GPT wins over BERT for the embedding quality provided by the higher embedding size. However, GPT required a paid API, while BERT is free. In addition, the BERT model is open-source, and not black-box so you can make further analysis to understand it better. The GPT models from OpenAI are black-box.
In conclusion, I would recommend using BERT for medium complex text such as web pages or books which have curated text. GPT can be used for very complex text such as customer reviews which are completely in natural language and not curated.
Technical Implementation
Here is a Python code snippet that implements the process described in the story. For illustration, I have given GPT example. The BERT one is similar.
##Import packages
import openai
import pandas as pd
import re
import contextlib
import io
import tiktoken
from openai.embeddings_utils import get_embedding
from sklearn.cluster import KMeans
from sklearn.manifold import TSNE
##Read data
file_name = 'path_to_file'
df = pd.read_csv(file_name)
##Set parameters
embedding_model = "text-embedding-ada-002"

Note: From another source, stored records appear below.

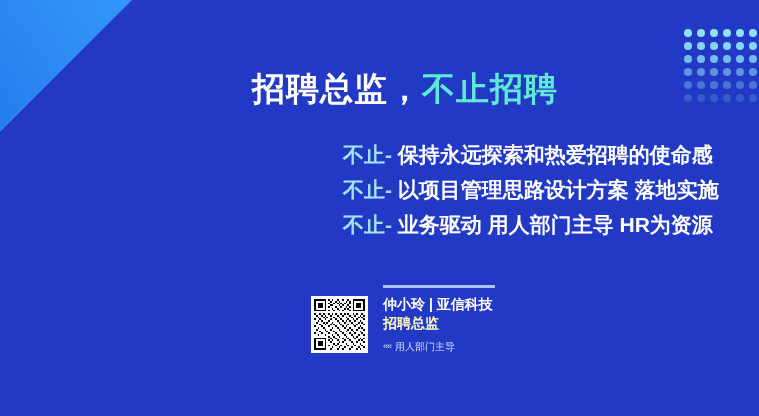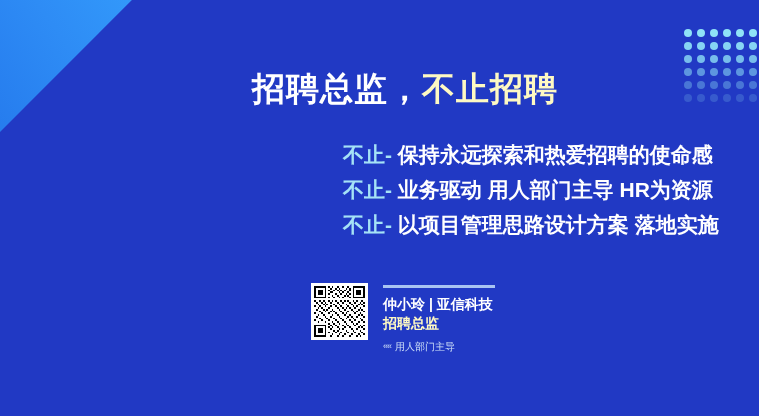"不止招聘" .headline .part-b { color: #fef9c3 -> #5eead4 }
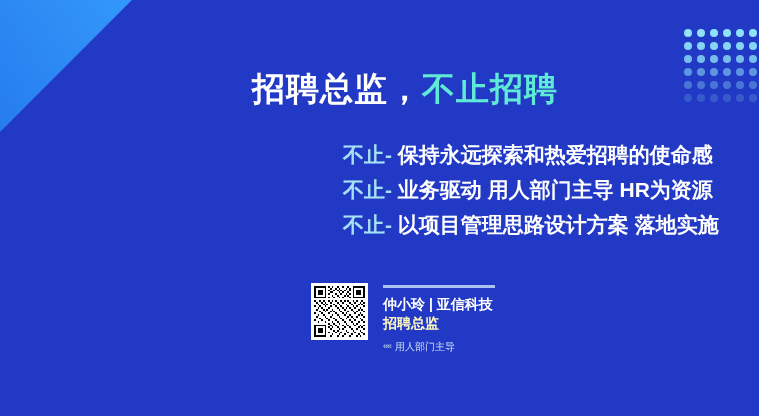"不止- 业务驱动 用人部门主导 HR为资源" div.bline { order: before "不止- 以项目管理思路设计方案 落地实施" -> after "不止- 以项目管理思路设计方案 落地实施" }
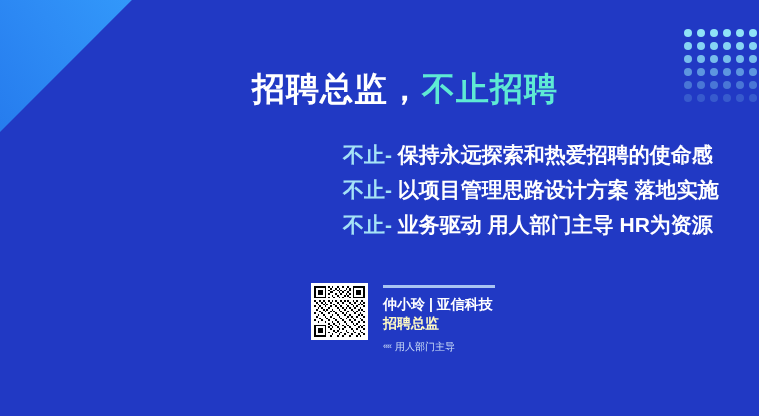"仲小玲 | 亚信科技" .info { align-items: flex-start -> flex-end }
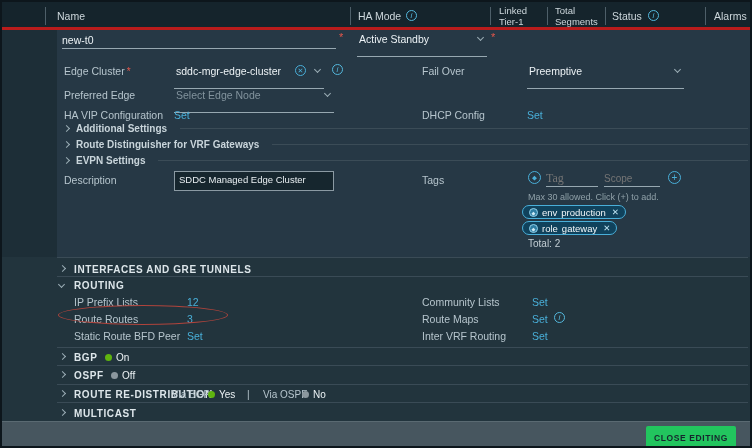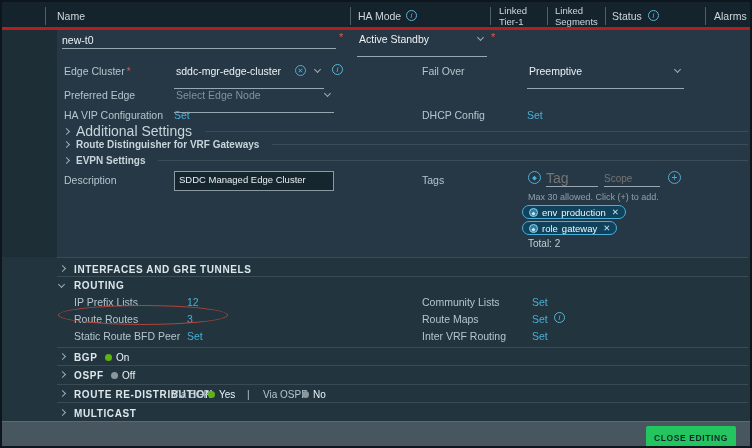"Linked Segments" span.a { text: Linked -> Total }
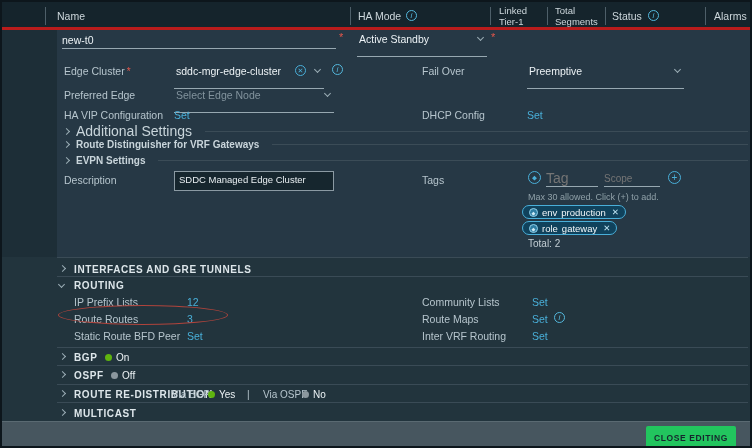"Additional Settings" span.lbl { font-size: 14px -> 10px; font-weight: normal -> bold }
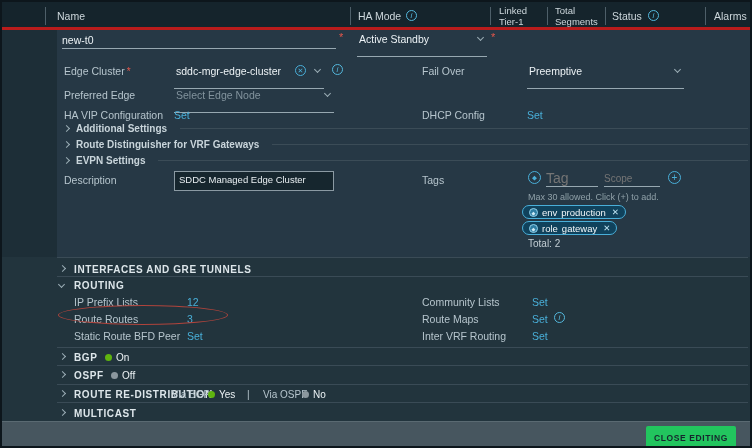"Tag" input.a { font-family: none -> Liberation Serif, serif; font-size: 14px -> 12px }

embedding_encoding = "cl100k_base" # this the encoding for text-embedding-ada-002
max_tokens = 8000 # the maximum for text-embedding-ada-002 is 8191
top_n = 1000
encoding = tiktoken.get_encoding(embedding_encoding)
col_embedding = 'embedding'
n_tsne=2
n_iter = 1000
##Gets the embedding from OpenAI
def get_embedding(text, model):
openai.api_key = "YOUR_OPENAPI_KEY"
text = text.replace("n", " ")
return openai.Embedding.create(input = [text], model=model)['data'][0]['embedding']
col_txt = 'Review'
df["n_tokens"] = df[col_txt].apply(lambda x: len(encoding.encode(x)))
df = df[df.n_tokens <= max_tokens].tail(top_n)
df = df[df.n_tokens > 0].reset_index(drop=True) ##Remove if there no tokens, for example blank lines
df[col_embedding] = df[col_txt].apply(lambda x: get_embedding(x, model='text-embedding-ada-002'))
matrix = np.array(df[col_embedding].to_list())
##Make clustering
kmeans_model = KMeans(n_clusters=n_clusters,random_state=0)
kmeans = kmeans_model.fit(matrix)
kmeans_clusters = kmeans.predict(matrix)
#TSNE
tsne_model = TSNE(n_components=n_tsne, verbose=0, random_state=42, n_iter=n_iter,init='random')
tsne_out = tsne_model.fit_transform(matrix)
Dataset citation
The dataset is available here with license CC0 Public domain. Both commercial and non-commercial use of it is permitted.